问题
I am writing a addressbook module for my software right now. I have the database set up so far that it supports a very flexible address-book configuration.
I can create n-entries for every type I want. Type means here data like 'email', 'address', 'telephone' etc.
I have a table named 'contact_profiles'.
This only has two columns:
id Primary key
date_created DATETIME
And then there is a table called contact_attributes. This one is a little more complex:
id PK
#profile (Foreign key to contact_profiles.id)
type VARCHAR describing the type of the entry (name, email, phone, fax, website, ...) I should probably change this to a SET later.
value Text (containing the value for the attribute).
I can now link to these profiles, for example from my user's table. But from here I run into problems.
At the moment I would have to create a JOIN for each value that I want to retrieve. Is there a possibility to somehow create a View, that gives me a result with the type's as columns?
So right now I would get something like
#profile type value
1 email name@domain.tld
1 name Sebastian Hoitz
1 website domain.tld
But it would be nice to get a result like this:
#profile email name website
1 name@domain.tld Sebastian Hoitz domain.tld
The reason I do not want to create the table layout like this initially is, that there might always be things to add and I want to be able to have multiple attributes of the same type.
So do you know if there is any possibility to convert this dynamically?
If you need a better description please let me know.
回答1:
You have reinvented a database design called Entity-Attribute-Value. This design has a lot of weaknesses, including the weakness you've discovered: it's very hard to reproduce a query result in a conventional format, with one column per attribute.
Here's an example of what you must do:
SELECT c.id, c.date_created,
c1.value AS name,
c2.value AS email,
c3.value AS phone,
c4.value AS fax,
c5.value AS website
FROM contact_profiles c
LEFT OUTER JOIN contact_attributes c1
ON (c.id = c1.profile AND c1.type = 'name')
LEFT OUTER JOIN contact_attributes c1
ON (c.id = c1.profile AND c1.type = 'email')
LEFT OUTER JOIN contact_attributes c1
ON (c.id = c1.profile AND c1.type = 'phone')
LEFT OUTER JOIN contact_attributes c1
ON (c.id = c1.profile AND c1.type = 'fax')
LEFT OUTER JOIN contact_attributes c1
ON (c.id = c1.profile AND c1.type = 'website');
You must add another LEFT OUTER JOIN
for every attribute.
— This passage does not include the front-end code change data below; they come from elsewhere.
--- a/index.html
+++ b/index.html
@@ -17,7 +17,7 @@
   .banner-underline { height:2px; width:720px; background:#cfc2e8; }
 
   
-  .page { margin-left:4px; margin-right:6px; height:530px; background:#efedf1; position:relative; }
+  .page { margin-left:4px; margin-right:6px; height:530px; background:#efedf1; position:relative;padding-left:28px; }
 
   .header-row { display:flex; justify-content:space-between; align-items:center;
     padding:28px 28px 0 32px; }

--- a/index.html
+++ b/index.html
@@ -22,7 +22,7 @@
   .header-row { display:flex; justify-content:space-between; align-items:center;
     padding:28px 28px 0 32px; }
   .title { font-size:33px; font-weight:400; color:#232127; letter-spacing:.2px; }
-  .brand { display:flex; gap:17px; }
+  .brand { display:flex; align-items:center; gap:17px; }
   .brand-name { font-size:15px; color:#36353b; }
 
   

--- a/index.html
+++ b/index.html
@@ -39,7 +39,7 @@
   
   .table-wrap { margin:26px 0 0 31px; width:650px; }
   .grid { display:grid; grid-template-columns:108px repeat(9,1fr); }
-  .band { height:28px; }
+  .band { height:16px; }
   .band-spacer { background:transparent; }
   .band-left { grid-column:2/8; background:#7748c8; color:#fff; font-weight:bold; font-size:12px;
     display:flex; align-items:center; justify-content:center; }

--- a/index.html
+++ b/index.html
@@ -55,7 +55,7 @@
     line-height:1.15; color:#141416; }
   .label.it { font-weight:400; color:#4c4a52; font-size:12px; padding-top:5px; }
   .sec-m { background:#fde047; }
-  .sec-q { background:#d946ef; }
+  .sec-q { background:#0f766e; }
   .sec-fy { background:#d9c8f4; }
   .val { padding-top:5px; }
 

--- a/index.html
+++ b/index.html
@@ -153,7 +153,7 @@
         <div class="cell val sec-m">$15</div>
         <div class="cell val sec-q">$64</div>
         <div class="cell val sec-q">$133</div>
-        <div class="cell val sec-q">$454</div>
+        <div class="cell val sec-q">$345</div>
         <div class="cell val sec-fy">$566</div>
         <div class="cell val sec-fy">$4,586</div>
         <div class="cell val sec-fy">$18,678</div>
You must know the attributes at the time you write the query. You must use LEFT OUTER JOIN
and not INNER JOIN
because there's no way to make an attribute mandatory (the equivalent of simply declaring a column NOT NULL
).
It's far more efficient to retrieve the attributes as they are stored, and then write application code to loop through the result set, building an object or associative array with an entry for each attribute. You don't need to know all the attributes this way, and you don't have to execute an n
-way join.
SELECT * FROM contact_profiles c
LEFT OUTER JOIN contact_attributes ca ON (c.id = ca.profile);
You asked in a comment what to do if you need this level of flexibility, if not use the EAV design? SQL is not the correct solution if you truly need unlimited metadata flexibility. Here are some alternatives:
- Store a
TEXT
BLOB, containing all the attributes structured in XML or YAML format. - Use a semantic data modeling solution like Sesame, in which any entity can have dynamic attributes.
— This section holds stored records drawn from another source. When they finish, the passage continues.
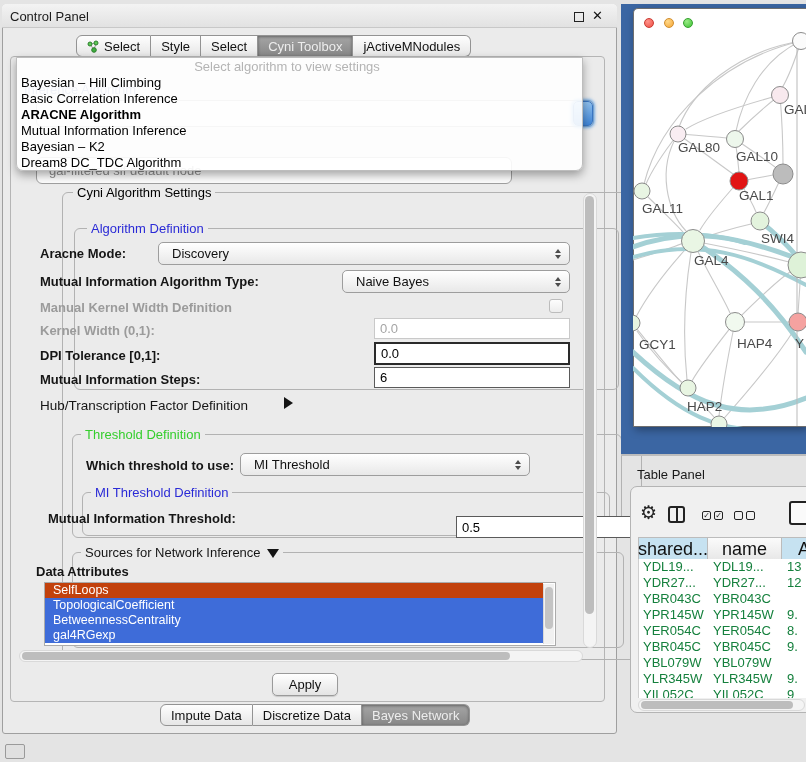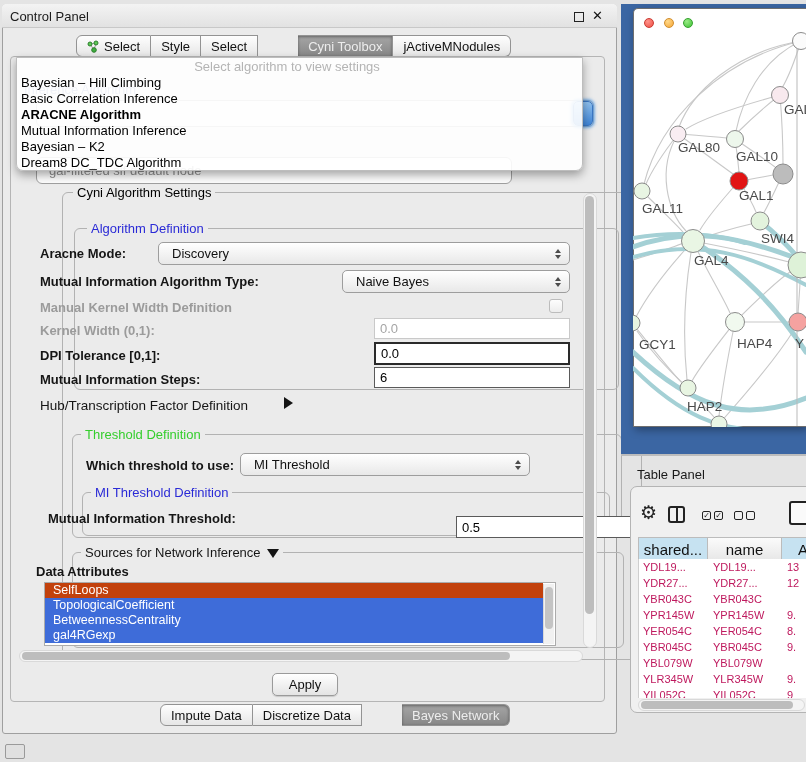--- a/index.html
+++ b/index.html
@@ -27,7 +27,7 @@
   .tab:first-child { border-left:1px solid #939393; border-radius:6px 0 0 6px; }
   .tab:last-child { border-radius:0 6px 6px 0; }
   .tab.sel { background:linear-gradient(#a5a5a5,#878787); color:#ededed;
-         box-shadow:inset 0 1px 3px rgba(0,0,0,.4);margin-left:40px; }
+         box-shadow:inset 0 1px 3px rgba(0,0,0,.4); }
   #top-tabs { left:76px; top:35px; }
   #bottom-tabs { left:160px; top:704px; }
 

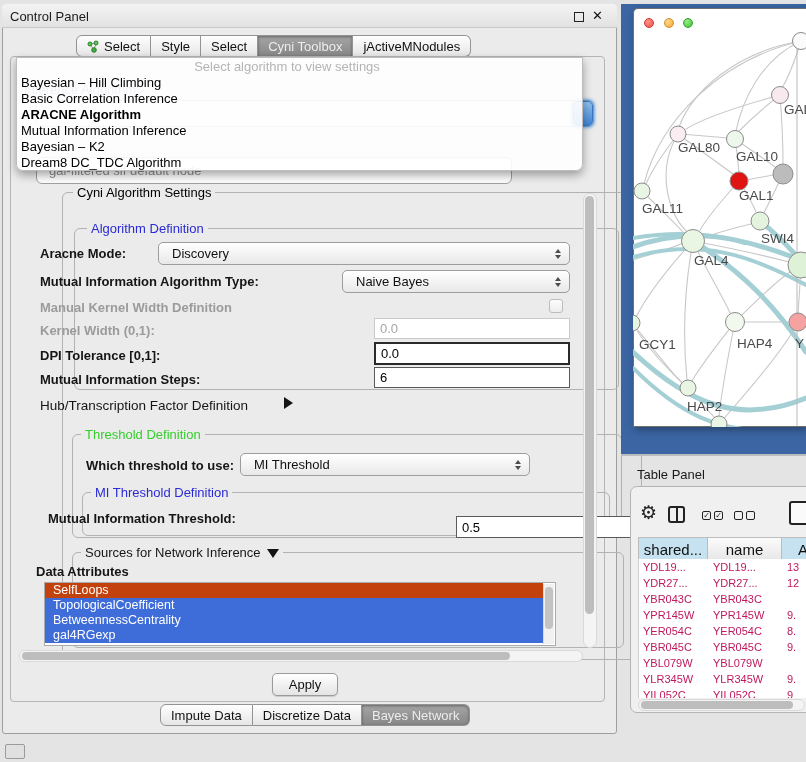--- a/index.html
+++ b/index.html
@@ -110,7 +110,7 @@
   .doc-ic { width:20px; height:24px; border:2px solid #222; border-radius:3px; background:#fafafa; }
 
   #tbl-head { position:absolute; left:638px; top:537px; width:168px; height:22px; display:flex; overflow:hidden; }
-  .th { height:24px; border:1px solid #bcbcbc; border-left:none; font-size:15px; color:#111;
+  .th { height:24px; border:1px solid #bcbcbc; border-left:none; font-size:18px; color:#111;
         display:flex; align-items:center; justify-content:center;
         background:linear-gradient(#fbfbfb,#e7e7e7); flex-shrink:0; }
   .th:first-child { border-left:1px solid #bcbcbc; }

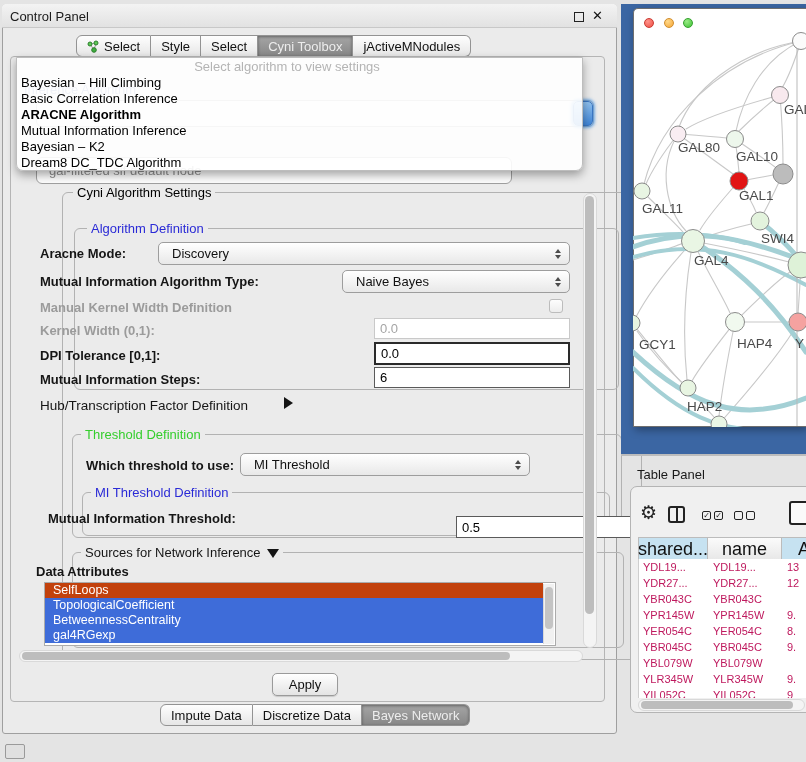--- a/index.html
+++ b/index.html
@@ -118,7 +118,7 @@
   #tbl-body { position:absolute; left:638px; top:559px; width:168px; height:139px; overflow:hidden;
         background:#fff; border-left:1px solid #cfcfcf; }
   .tr { display:flex; height:16px; }
-  .td { font-size:11px; color:#be185d; white-space:nowrap; overflow:hidden; flex-shrink:0; line-height:16px; }
+  .td { font-size:13px; color:#15803d; white-space:nowrap; overflow:hidden; flex-shrink:0; line-height:16px; }
   .td.c0 { width:70px; padding-left:4px; }
   .td.c1 { width:74px; padding-left:4px; }
   .td.c2 { width:24px; padding-left:4px; }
- Abandon databases and use flat files.
EAV and any of these alternative solutions is a lot of work. You should consider very carefully if you truly need this degree of flexibility in your data model, because it's hugely more simple if you can treat the metadata structure as relatively unchanging.
回答2:
If you are limiting yourself to displaying a single email, name, website, etc. for each person in this query, I'd use subqueries:
SELECT cp.ID profile
,cp.Name
,(SELECT value FROM contact_attributes WHERE type = 'email' and profile = cp.id) email
,(SELECT value FROM contact_attributes WHERE type = 'website' and profile = cp.id) website
,(SELECT value FROM contact_attributes WHERE type = 'phone' and profile = cp.id) phone
FROM contact_profiles cp
If you're using SQL Server, you could also look at PIVOT.
If you want to show multiple emails, phones, etc., then consider that each profile must have the same number of them or you'll have blanks.
I'd also factor out the type column. Create a table called contact_attribute_types
which would hold "email", "website", etc. Then you'd store the contact_attribute_types.id
integer value in the contact_attributes
table.
回答3:
You will need to generate a query like:
select #profile,
max(case when type='email' then value end) as email,
max(case when type='name' then value end) as name,
max(case when type='website' then value end) as website
from mytable
group by #profile
However, that will only show one value for each type per #profile. Your DBMS may have a function you can use instead of MAX to concatenate all the values as a comma-separated string, or you may be able to write one.
This kind of data model is generally best avoided for the reasons you have already mentioned!
回答4:
You create a view for each contact type
When you want all the information you pull from the entire table, when you want a subset of a specific contact type, you pull from the view.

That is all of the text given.